THE TASK
Your output should be an exact copy of the records, with no pictures in it.

MATERIAL TO PROCESS
::::

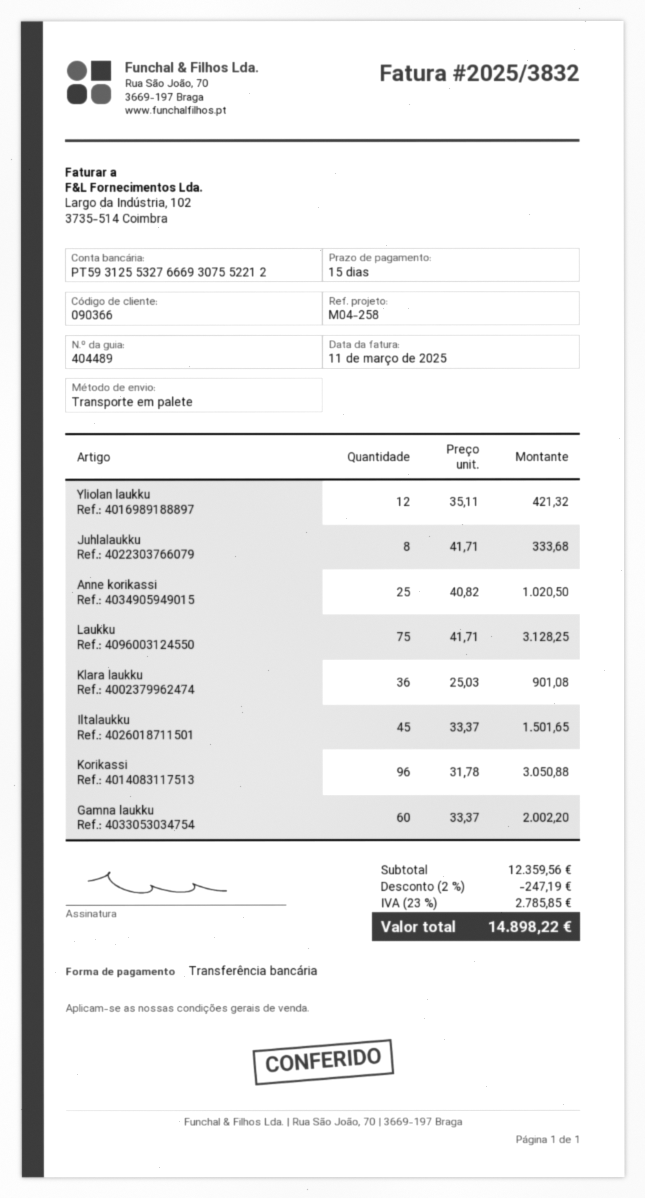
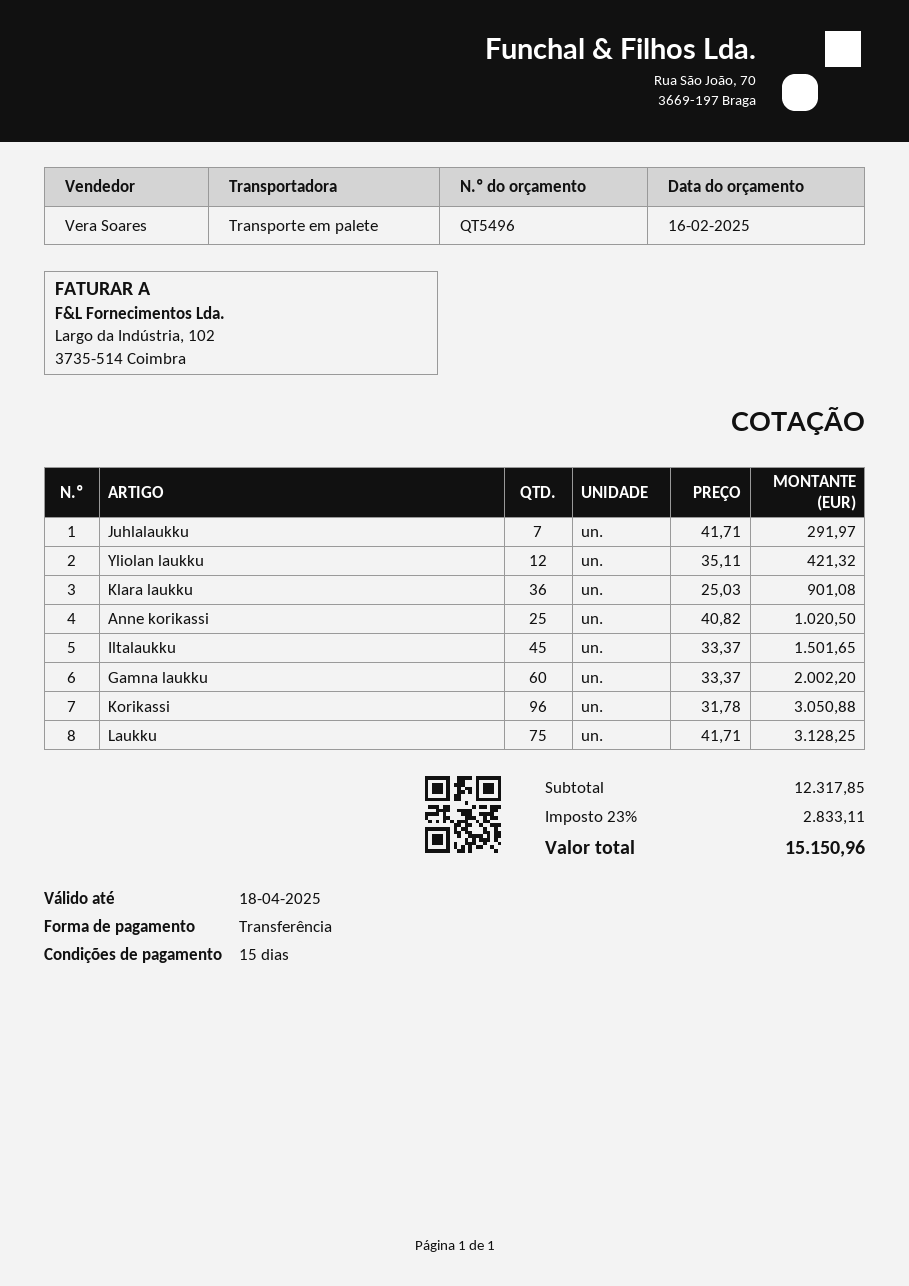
Juhlalaukku: 8 x 41.71 = 333.68 -> 7 x 41.71 = 291.97
subtotal: 12359.56 -> 12317.85
discount: 2% = 247.19 -> none
tax: 23% = 2785.85 -> 23% = 2833.11
total: 14898.22 -> 15150.96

::::

EXERCISE RESULT
Juhlalaukku: 8 x 41.71 = 333.68 -> 7 x 41.71 = 291.97
subtotal: 12359.56 -> 12317.85
discount: 2% = 247.19 -> none
tax: 23% = 2785.85 -> 23% = 2833.11
total: 14898.22 -> 15150.96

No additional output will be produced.